Un solide garrot plutôt qu’un emplâtre sur une jambe de bois

26 novembre 2021 Opinions

Le total du bilan de la Banque nationale suisse a désormais franchi la barre des 1'000 milliards de francs. Une telle somme suscite naturellement des convoitises. Outre le règlement des dettes coronavirus et le financement de bien d'autres propositions, d’aucuns lorgnent aussi sur cette ressource pour améliorer la situation financière de l'AVS. Qu’il nous soit permis de le redire ici: c'est une très mauvaise idée.

Même si le cours de secourisme remonte à un certain temps et que le schéma a été révisé depuis, certains se souviennent sans doute de cette séquence (pour le ou la patient-e): répond-il ? respire-t-il ? saigne-t-il ? son pouls est-il perceptible? L’ordre de succession des étapes a, bien sûr, toute sa pertinence: un massage cardiaque n’aura de sens que si l’on a préalablement stoppé une éventuelle hémorragie.

Transposé à la politique, ce principe ne semble toutefois pas toujours s’appliquer. Il semble être dans l’air du temps, aujourd’hui, même en cas de problèmes structurels, de chercher une nouvelle source de financement plutôt que de s’attaquer à la racine du mal. L’assainissement de l’AVS en est le meilleur exemple: même s’il est évident depuis des décennies que l’augmentation de l’espérance de vie et la vague de départs à la retraite de la génération du baby-boom vont creuser un énorme trou financier, les intéressés ont du mal à opter pour une vraie solution. Ce projet de réforme, qui sera probablement soumis aux Chambres fédérales la semaine prochaine pour être finalisé, prévoit certes d’ajuster l’âge de la retraite des femmes. Mais les économies qu’apportera cette décision seront annulées pour moitié par des mesures de compensation et d’autres modifications. Ainsi conçue, la réforme n’a donc que quelques années d’utilité financière tout au plus.

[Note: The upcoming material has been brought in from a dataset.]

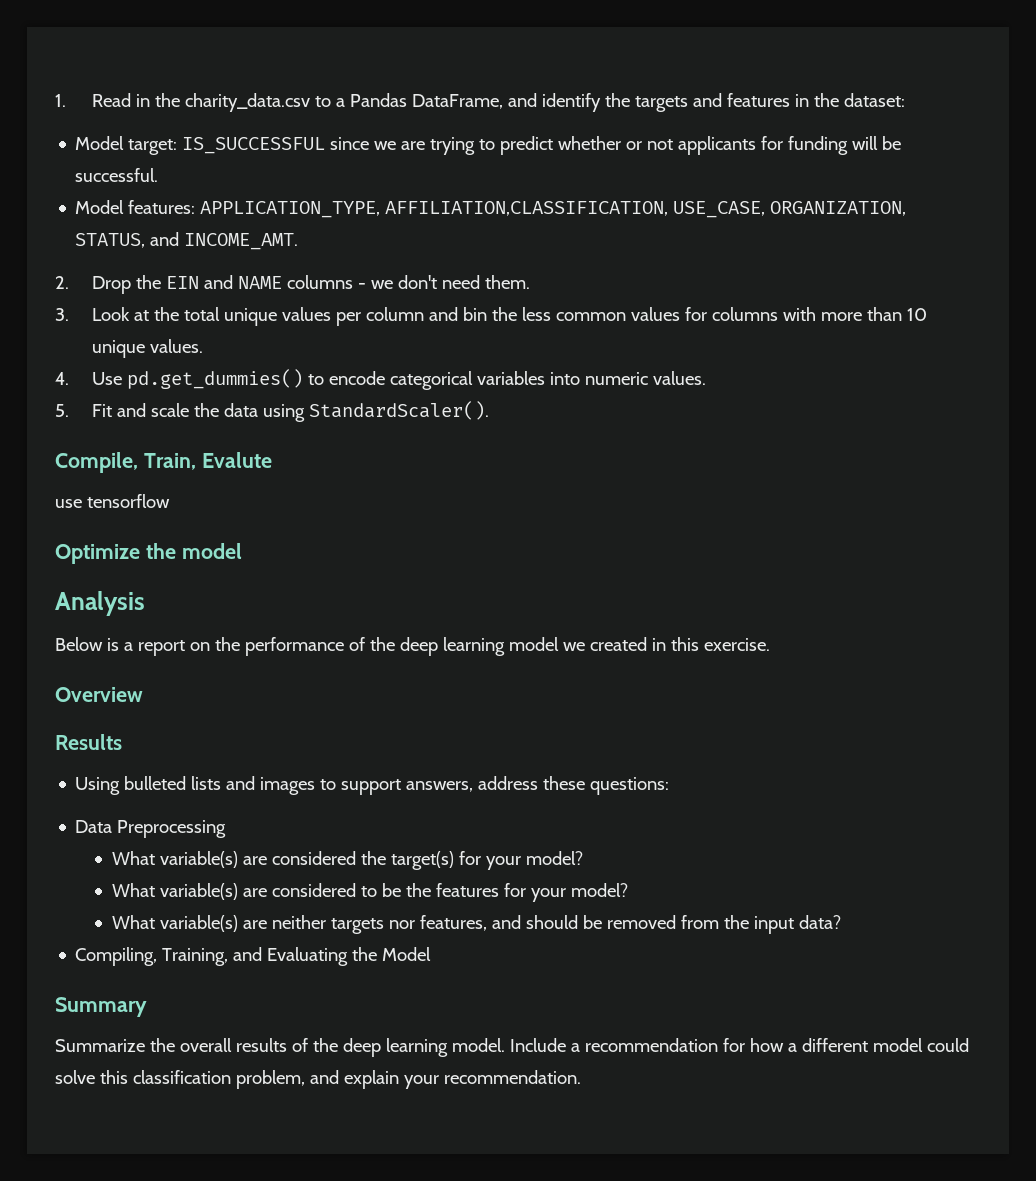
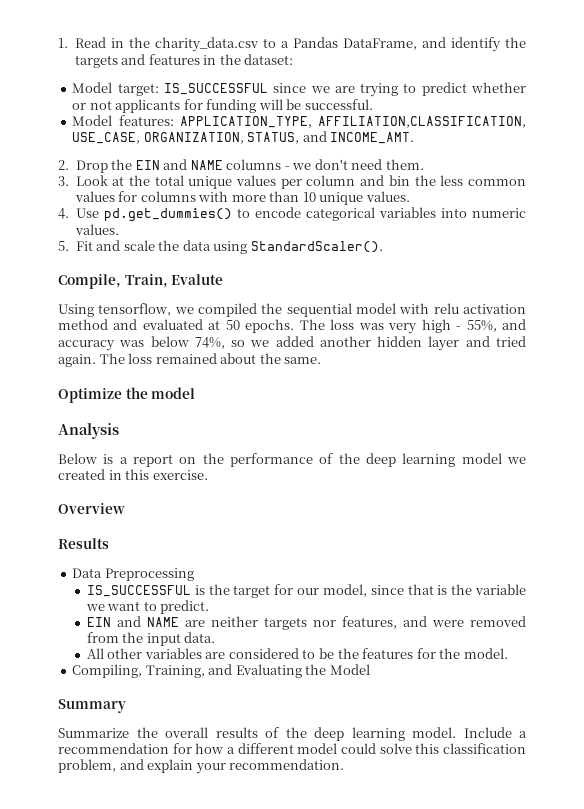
[55,494,170,508] use tensorflow -> [58,303,526,317] [58,319,526,334] [58,336,526,351] [58,353,322,367] Using tensorflow, we compiled the sequential model with relu activation method and evaluated at 50 epochs. The loss was very high - 55%, and accuracy was below 74%, so we added another hidden layer and tried again. The loss remained about the same.
[75,776,670,795] [75,820,227,838] [112,851,584,870] [112,883,239,900] Using bulleted lists and images to support answers, address these questions: // Data Preprocessing // What variable(s) are considered the target(s) for your model? // What variable(s) -> [72,568,194,581] [86,584,527,598] [85,600,210,614] [86,616,526,630] [86,632,216,646] [86,648,202,659] Data Preprocessing // IS_SUCCESSFUL is the target for our model, since that is the variable we want to predict. // EIN and NAME are neither targets nor features, and were removed from the input data. // All other variables
[531,883,629,902] [112,915,841,934] your model? // What variable(s) are neither targets nor features, and should be removed from the input data? -> [439,648,508,659] the model.

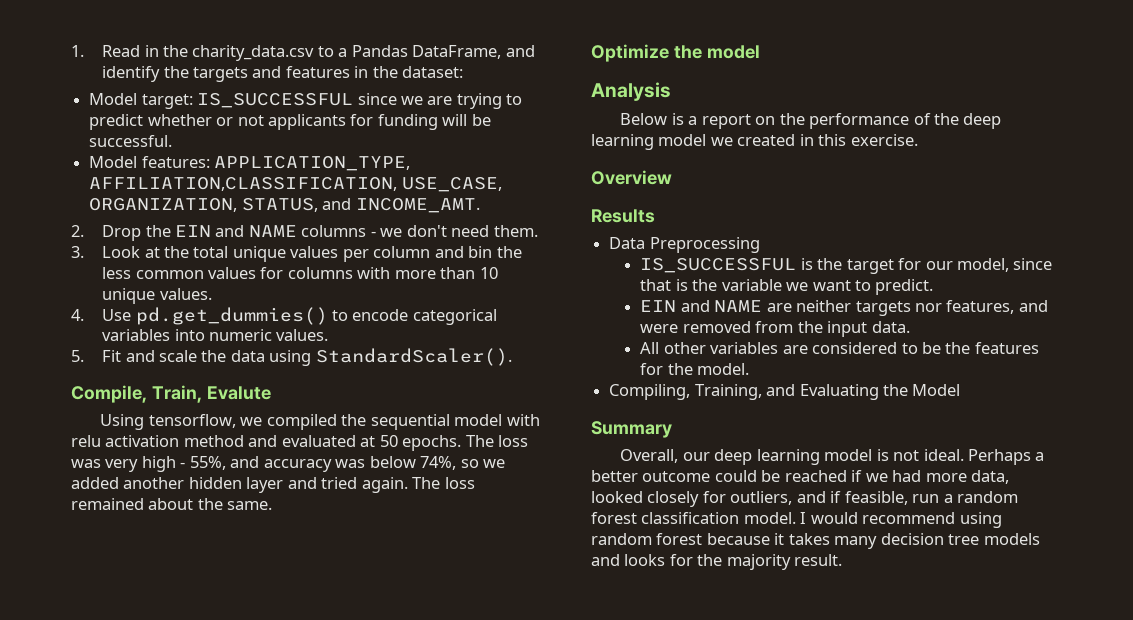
[58,727,527,741] [58,743,526,754] [58,759,345,774] Summarize the overall results of the deep learning model. Include a recommendation for how a different model could solve this classification problem, and explain your recommendation. -> [620,449,1045,465] [591,470,1010,484] [591,491,1019,507] [591,512,1002,528] [591,533,1040,549] [591,554,843,570] Overall, our deep learning model is not ideal. Perhaps a better outcome could be reached if we had more data, looked closely for outliers, and if feasible, run a random forest classification model. I would recommend using random forest because it takes many decision tree models and looks for the majority result.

Et bien, au lieu de réfléchir à des économies supplémentaires ou à des mesures structurelles, certains cercles politiques semblent voir la solution dans une nouvelle source de financement. C’est en tout cas en raison d’une alliance contre nature de la gauche et de la droite que les Chambres doivent se prononcer sur la proposition d’utiliser les fonds de la Banque nationale pour l’AVS, tant dans le cadre du projet AVS qu’au sujet d’une initiative parlementaire. L’idée est simple: les revenus des intérêts négatifs de la Banque nationale suisse doivent être saisis séparément et directement affectés à notre plus grande assurance sociale. Si seulement c’était aussi facile.

Alors que la moitié de la planète n’a que le mot durabilité à la bouche, ce principe ne semble pas s’appliquer du tout à la prévoyance vieillesse. Sinon, comment expliquer que l’on veuille remettre d’aplomb, par une simple injection de fonds, une assurance sociale dont la structure est mise à mal par des changements démographiques? Et que l’on mise pour cela sur une source d’argent qui échappe au contrôle politique – à juste titre pour des raisons d’indépendance de la politique monétaire – et qui peut donc se tarir dès demain? De quelque façon qu’on retourne le problème, la formule proposée paraît peut-être politiquement moins douloureuse à première vue que les autres solutions, mais elle n’apporte aucune réponse au véritable problème.

Si l’AVS était la patiente citée plus haut dans le cours de secourisme, l’évaluation serait claire: elle donne des réponses et ses réponses sont claires: “Nous vieillissons et sommes de plus en plus nombreux à vieillir”. Si son souffle et son pouls sont encore présents pour le moment, l’AVS se vide littéralement de son sang. Or, un sparadrap ne saurait y remédier, mais seulement un bandage de pression bien appliqué, sous la forme de mesures structurelles. L’idée de laisser la patiente continuer de saigner et compter sur l’heureux effet d’un produit miracle est en revanche totalement absurde.